The first week ended with the infamous ‘ice-breaking’ drill; the Royal Marines drop into the bracing water through a hole cut in ice on a frozen lake, then scramble out with their ski poles. Over the coming weeks the commandos will see further distances covered on skis with heavier weight, whilst enhancing their soldiering. After the cold weather training, the Royal Marines will start preparing for war games in Sweden next month. (Source: Royal Navy)
05 Feb 19. Germany’s plan to boost defense spending hits a snag. Germany may be unable to deliver on its pledge to increase the defense budget due to smaller-than-expected economic growth, according to a new Finance Ministry analysis. The projections peg the military budget to be several billion euros short of the trajectory to meet the government’s goal of reaching 1.5 percent of gross domestic product by 2024. Analysts even see the current spending curve unable to sustain 1.35 percent in the years ahead. NATO members in 2014 agreed to boost their defense spending to 2 percent of GDP within 10 years.

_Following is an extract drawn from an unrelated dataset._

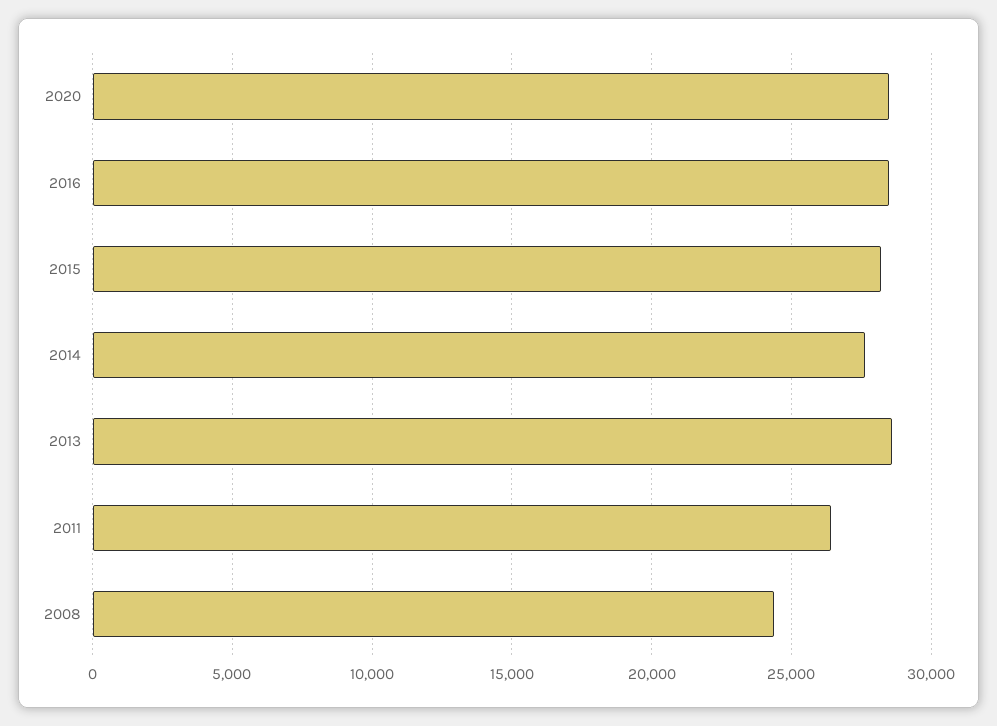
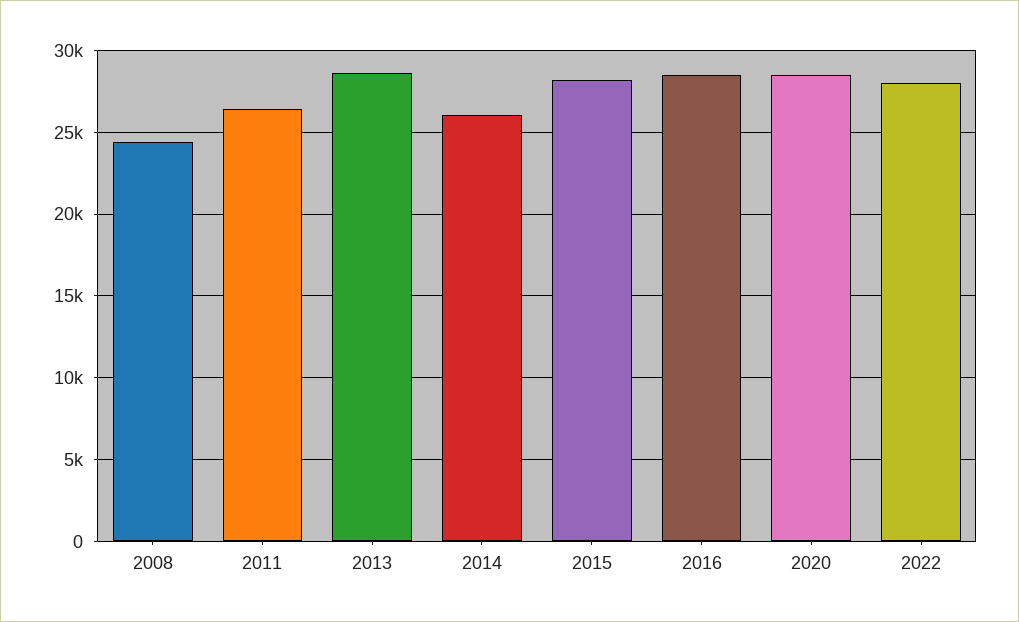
2014: 27500 -> 26000
2022: none -> 28000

Germany’s defense budget is roughly €43bn (U.S. $49bn) for 2019, or about 1.2 percent of GDP. That is a boost of €4bn over the previous year.
Defence Minister Ursula von der Leyen on Monday said Germany remains committed to hitting the self-declared 1.5 percent target in 2024. She portrayed the Finance Ministry’s analysis as a mere first step toward a budget proposal negotiated by Cabinet secretaries. The government is expected to unveil such a plan in late March.
The Trump administration has often criticized Germany for underspending on defense, arguing Berlin rides on American coattails when it comes to security. News that the country’s spending target is at risk is sure to embolden the narrative in Washington that Europe is somehow taking advantage of the United States. It could weaken the negotiating position of German government delegates at two high-profile events in mid-February: a meeting of NATO defense ministers in Brussels, and the Munich Security Conference.
The Finance Ministry’s economic outlook estimates that agencies will have to reconcile new spending priorities within their previously established budget targets. That means no fresh money would become available for the government’s push on artificial intelligence, for example, according to the document. (Source: Defense News)
05 Feb 19. Germany to fund military infrastructure in Lithuania. Germany will invest €110m ($127m) in military infrastructure in Lithuania until 2021, its defence minister said on Monday, on a visit to mark two years since NATO installed battalions in the Baltic region to ward off Russia.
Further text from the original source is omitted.